UPDATE: I also have installed pdns 4.1.0 version on CentOS 7 with Postgres backend. I can make Ansible playbooks for test setup if that would help.

[ross]

Fwiw, the version of powerdns i'm using is 4.0.4 backed by mysql, it was just the version that the docker container I found relied on. This is starting to 👃 more like a pdns bug than hitting some sort of max request size. I'll poke around and see if I can get my container to use 4.1.0 to see if that makes a difference. If the difference is mysql vs postgres then it'll almost certainly be a pdns issue.

[XooR]

I'll try it out and will let you know what happens. I have already automated setup, so I can test easily.

[XooR]

It looks that 4.1.0 version put limit in webapi requests because when I installed PowerDNS Auth with mysql backend it still failed. With version 4.0.4 it doesn't fail.
I'll check with PowerDNS what we should do in this case and will update this Issue.

[ross]

I'll check with PowerDNS what we should do in this case and will update this Issue.

👍. Cool. I kind of expect it to be a bug more than a limit as if it was an intentional limit I'd imagine they'd use a different status code and print a specific error about the problem. Either way pdns is the place to look at this point. Depending on what we find we can look at a setting a batch size-limit if necessary.
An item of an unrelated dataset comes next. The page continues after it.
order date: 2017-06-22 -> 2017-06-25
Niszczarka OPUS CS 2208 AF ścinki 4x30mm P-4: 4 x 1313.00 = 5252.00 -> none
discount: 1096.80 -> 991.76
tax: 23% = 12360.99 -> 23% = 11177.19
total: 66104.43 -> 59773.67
Feel free to CC me if you end up filling issues there and we can link this up to them if so.

[joewilliams]

FWIW it seems like powerdns updated it's underlying http library. The update included changes like support for multipart which likely has an impact on large requests like this. I don't see any substantive changes in the webserver that might be applicable to this issue.

[dewet22]

Just ran into this myself; trying to repopulate a new pdns installation results in failure. The workaround that seems to work for me is to create the new zone using only one or two records, and then load the rest of the zone in bulk.

[github-actions]

This issue is stale because it has been open 90 days with no activity. Remove stale label or comment or this will be closed in 7 days.